Schubladen haben keinen Sinn und die Grenzen sind fließend. Das ist das Konzept von Crossover. Mit Uwaga! war am Freitag einer der Pioniere dieser musikalischen Spielart zu Gast bei den Kreuzgangkonzerten. Das Quartett hat deutlich gemacht, dass Crossover nichts für den Kopf ist sondern für das Tanzbein. Er kann auch Spaß machen.

Im Südharz war bisher nicht bekannt, dass die Violine eigentlich die kleine Schwester der E-Gitarre ist. Diese Wissenslücke haben Christoph König und Maurice Maurer am vergangenen Wochenende geschlossen. Ein ums andere Mal duellierten sich die beiden Virtuosen wie einst Peter Frampton und Jimmy Page und andere Gitarrenhelden der 70-er Jahre.

Um so etwas leisten zu können, muss man sein Streichinstrument schon exzellent beherrschen. Es verlangt zudem ein gewisses Maß an blindem Verständnis. Nur wer ganz genau hinhörte, bemerkte die zwei bis drei verpatzten Einsätze. Doch das tat der Stimmung keinen Abbruch.

Die Abwesenheit von Notenständern ist die nächste Parallele zur Rockmusik. Alles, was ertönt, liegt irgendwo zwischen knallhart einstudiert und frisch improvisiert. Nur Kontrabassist Jakob Kühnemann schaute gelegentlich aufs Blatt.

Dabei ging der Abend so ruhig los. Maurer schwelgte auf der Violine in weit ausholenden Bewegungen in Melancholie, dann bekam er Unterstützung von Miroslav Nisic am Akkordeon. Als dann König und Kühnemann einstimmten, nahm der Zug durch die musikalischen Welten deutlich an Fahrt auf und dieser Zug hatte keine Bremsen.

Es ging kreuz und quer durch den Kräutergarten, die Jahrhunderte und die Stilrichtungen. Balkan Beats trafen auf Barock und die zwei Geigen von Johann Sebastian Bach klangen, als wäre es eigentlich ein Song von Led Zeppelin. Bei der Gelegenheit hat das Quartett gleich noch eine Wissenslücke geschlossen: Wolfgang Amadeus Mozart war im tiefsten Herzen Rastafari und Cousin des Reggaegotts Bob Marley.

Uwaga! mischen seit 10 Jahren nicht nur erfolgreich Klassik und Rock. Die Basis ist vielmehr der Jazz und sein Verständnis des gemeinsamen Improvisierens und Entwickelns. Klingt trocken, geht aber ab wie The Who ohne Keith Moon.

Die Rhythmusgruppe fehlt im Quartett. Doch das brauchen die vier Musiker auch gar nicht. Denn eine Geige kann auch eine Bongo sein und ein Akkordeon ersetzt sowie ein vollwertiges Drumset.

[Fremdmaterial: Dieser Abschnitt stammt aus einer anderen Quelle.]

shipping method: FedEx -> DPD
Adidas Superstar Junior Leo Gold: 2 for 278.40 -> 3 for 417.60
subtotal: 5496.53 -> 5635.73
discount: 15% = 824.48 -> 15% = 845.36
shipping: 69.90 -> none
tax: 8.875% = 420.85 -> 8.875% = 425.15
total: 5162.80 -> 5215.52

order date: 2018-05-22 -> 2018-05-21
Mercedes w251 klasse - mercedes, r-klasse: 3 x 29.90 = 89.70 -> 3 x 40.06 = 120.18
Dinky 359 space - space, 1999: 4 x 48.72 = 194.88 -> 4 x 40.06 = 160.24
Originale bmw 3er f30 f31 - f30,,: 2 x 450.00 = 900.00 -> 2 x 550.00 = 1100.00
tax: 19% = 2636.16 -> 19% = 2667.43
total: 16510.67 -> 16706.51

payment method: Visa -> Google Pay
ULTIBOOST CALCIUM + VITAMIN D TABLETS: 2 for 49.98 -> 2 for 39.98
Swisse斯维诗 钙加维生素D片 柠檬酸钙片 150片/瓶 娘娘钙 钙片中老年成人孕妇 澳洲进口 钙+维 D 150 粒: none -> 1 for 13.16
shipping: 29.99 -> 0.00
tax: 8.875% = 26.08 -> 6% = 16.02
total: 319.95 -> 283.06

Der Zug hatte keine Bremsen, aber immerhin einen kleinen Gang. Dass Uwaga! auch die langsamen Melodien beherrscht, bewiesen die vier mit der Eigenkomposition „Kein Weltuntergang“. Die fünf Minuten 45 zum Durchatmen waren an der Stelle auch nötig.

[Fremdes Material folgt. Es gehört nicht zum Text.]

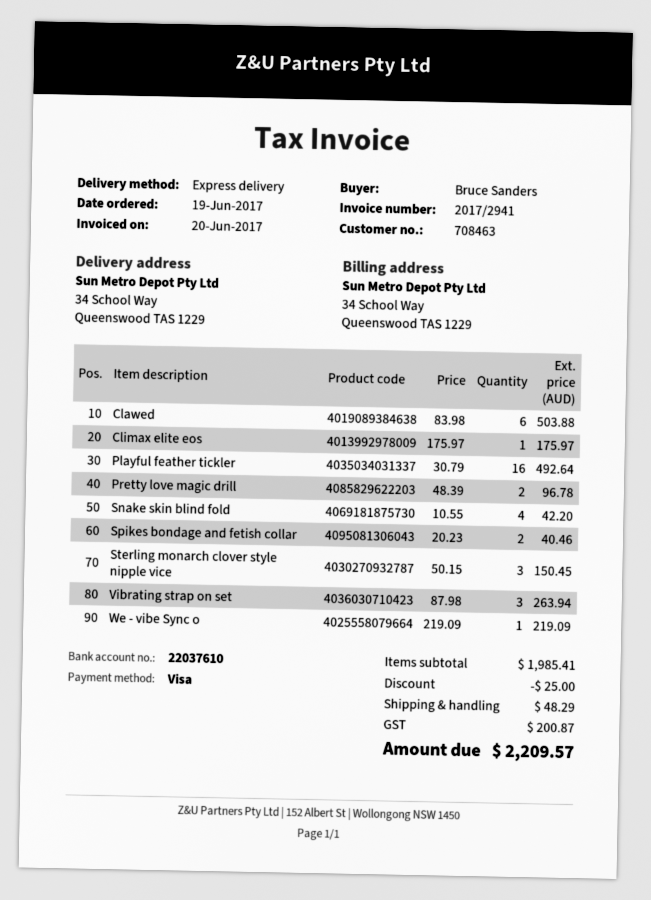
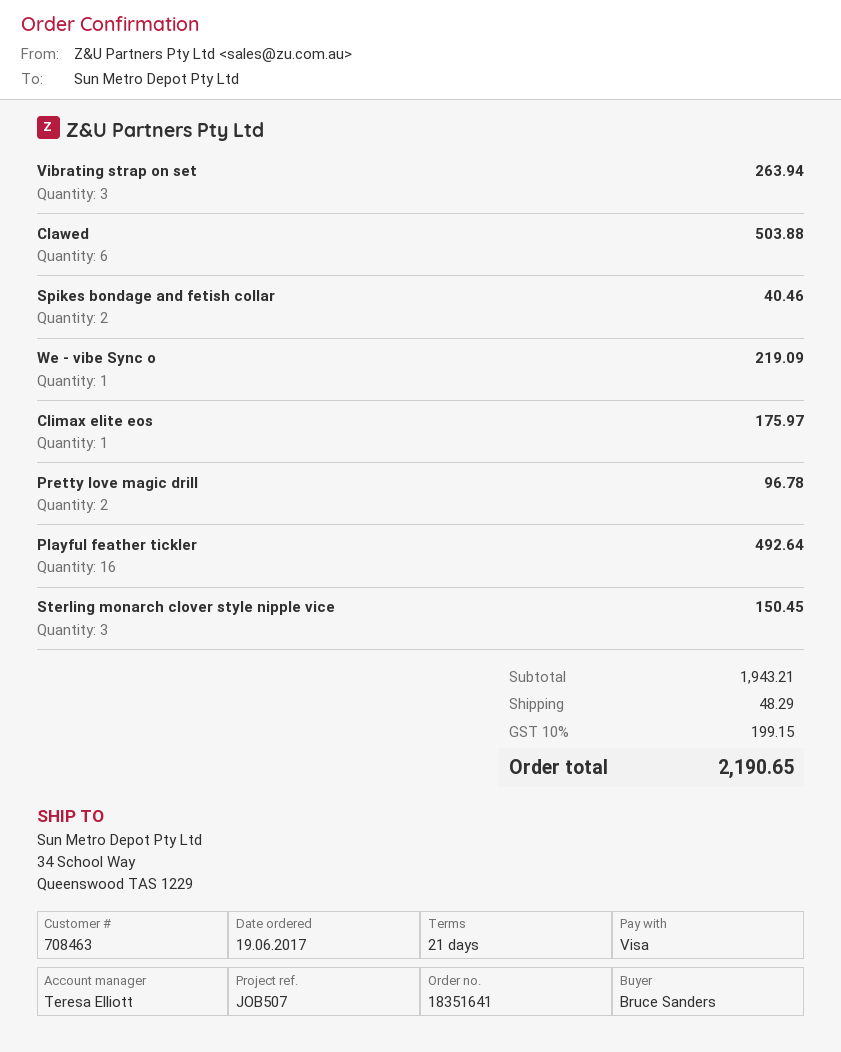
Snake skin blind fold: 4 for 42.20 -> none
subtotal: 1985.41 -> 1943.21
discount: 25.00 -> none
tax: 200.87 -> 199.15
total: 2209.57 -> 2190.65

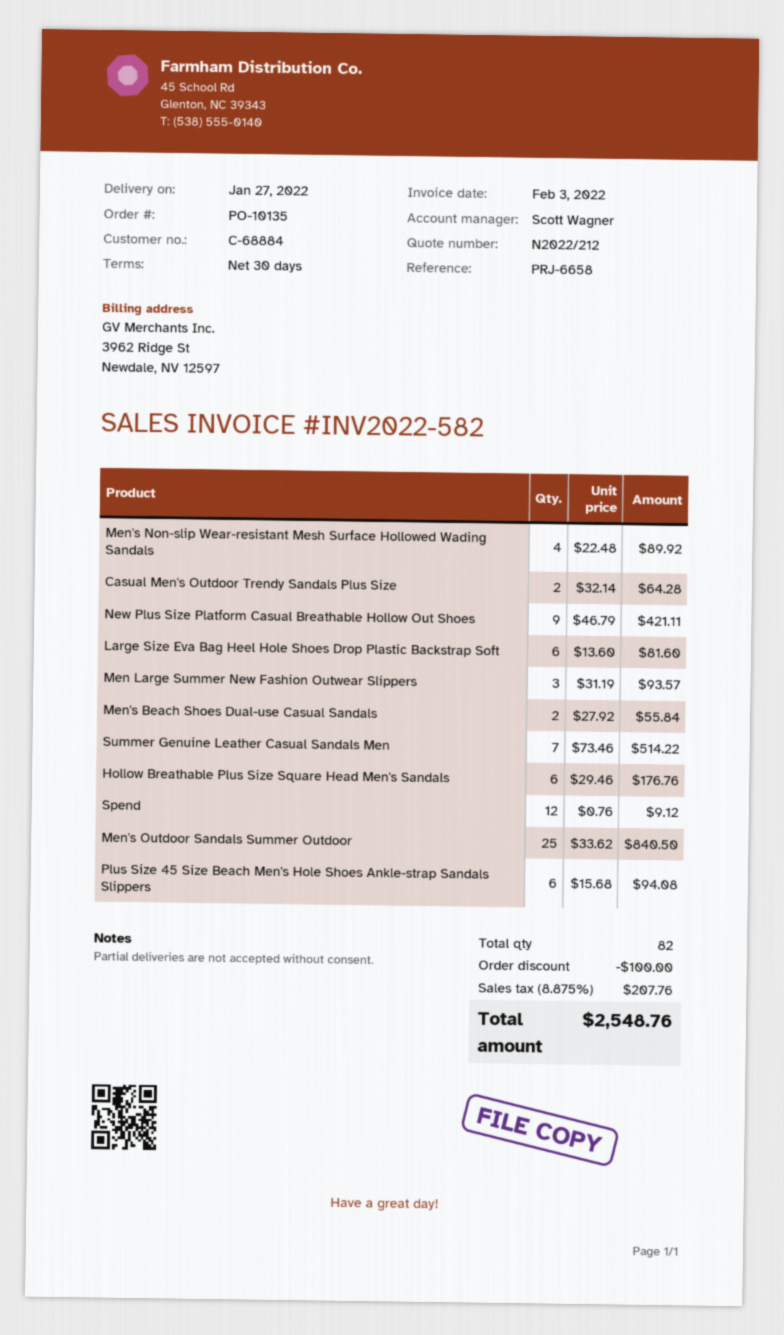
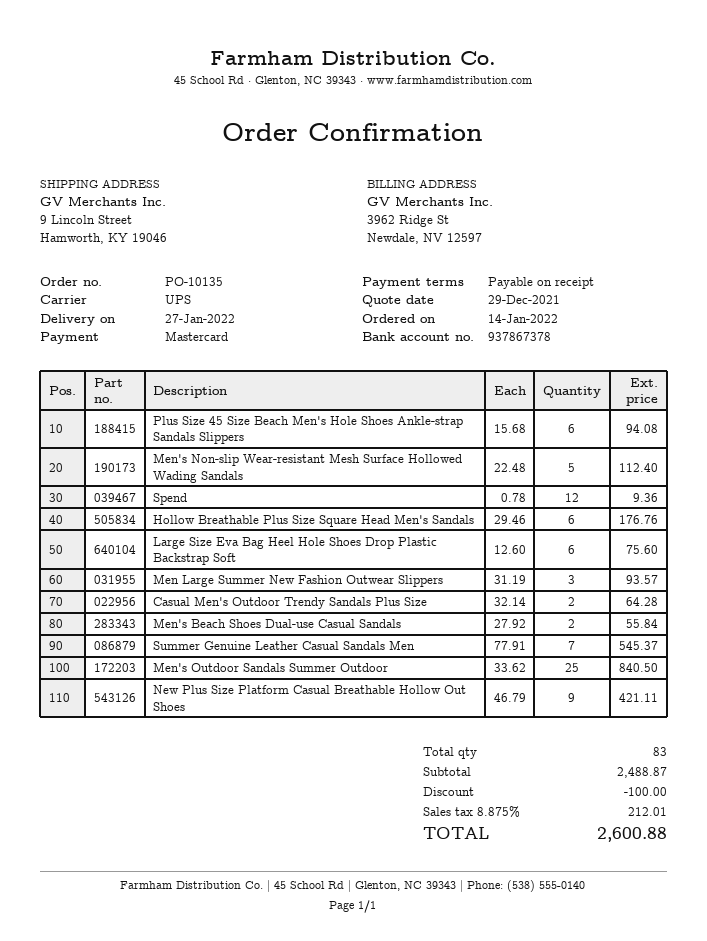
payment terms: 30 days -> on receipt
Men's Non-slip Wear-resistant Mesh Surface Hollowed Wading Sandals: 4 x 22.48 = 89.92 -> 5 x 22.48 = 112.40
Large Size Eva Bag Heel Hole Shoes Drop Plastic Backstrap Soft: 6 x 13.60 = 81.60 -> 6 x 12.60 = 75.60
Summer Genuine Leather Casual Sandals Men: 7 x 73.46 = 514.22 -> 7 x 77.91 = 545.37
Spend: 12 x 0.76 = 9.12 -> 12 x 0.78 = 9.36
total quantity: 82 -> 83
tax: 8.875% = 207.76 -> 8.875% = 212.01
total: 2548.76 -> 2600.88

Doch die größte Überraschung lauerte an diesem Abend im Hintergrund. Eine dreiviertel Stunde lang mimte Jakob Kühnemann den soliden Bassisten, der für andere den musikalischen Teppich auslegt. Dann setzte er zu seinem ersten Solo an und eröffnete eine neue Klangwelt.

Er strich, er zupfte, er klopfte, er groovte und swingte und der Zuhörer wünschte, dass es niemals aufhören möge. Musste es dann doch irgendwann, aber Kühnemann konnte an diesem Abend mehrfach beweisen, dass er seine zahlreichen Auszeichnungen zu Recht bekommen hat.

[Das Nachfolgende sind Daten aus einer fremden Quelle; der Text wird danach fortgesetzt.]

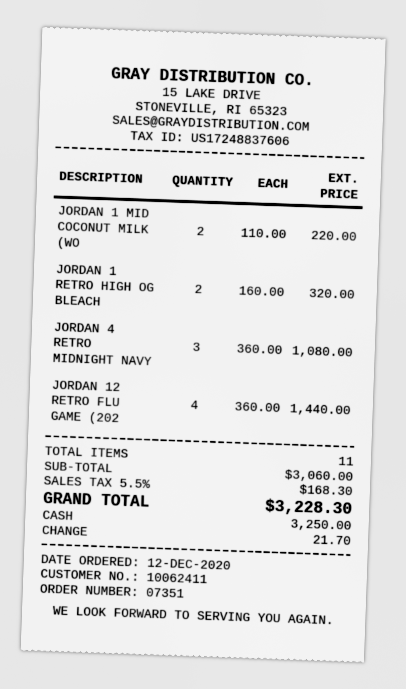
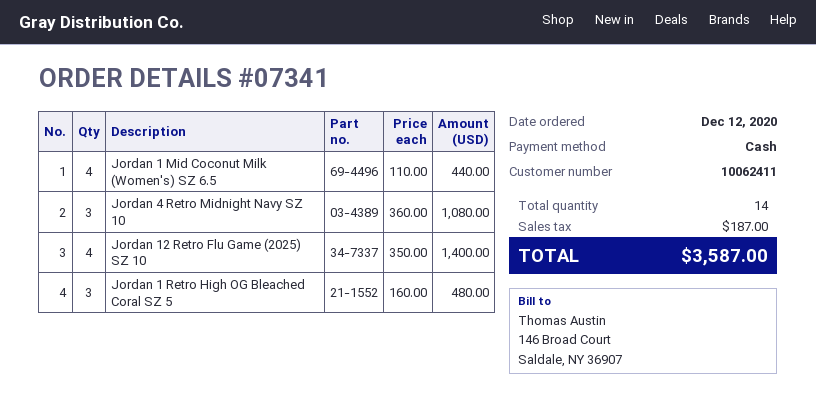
order number: 07351 -> 07341
JORDAN 1 MID COCONUT MILK (WO: 2 x 110.00 = 220.00 -> 4 x 110.00 = 440.00
JORDAN 1 RETRO HIGH OG BLEACH: 2 x 160.00 = 320.00 -> 3 x 160.00 = 480.00
JORDAN 12 RETRO FLU GAME (202: 4 x 360.00 = 1440.00 -> 4 x 350.00 = 1400.00
total quantity: 11 -> 14
tax: 168.30 -> 187.00
total: 3228.30 -> 3587.00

Anfangs fremdelte das Publikum ein wenig mit der überbordenden Darbietung, aber spätestens nach dem Bach-Werk in der Led-Zeppelin-Version hagelte es Beifall. Doch Headbangen hat sich dann keiner getraut. Einzig der Zuschauerzuspruch hätte größer ausfallen können, ja müssen. Doch bestimmt bekommen die Südharzer noch einmal das Angebot, zusammen mit Uwaga! Wissenslücken zu schließen. Das Angebot sollten sie nicht ablehnen.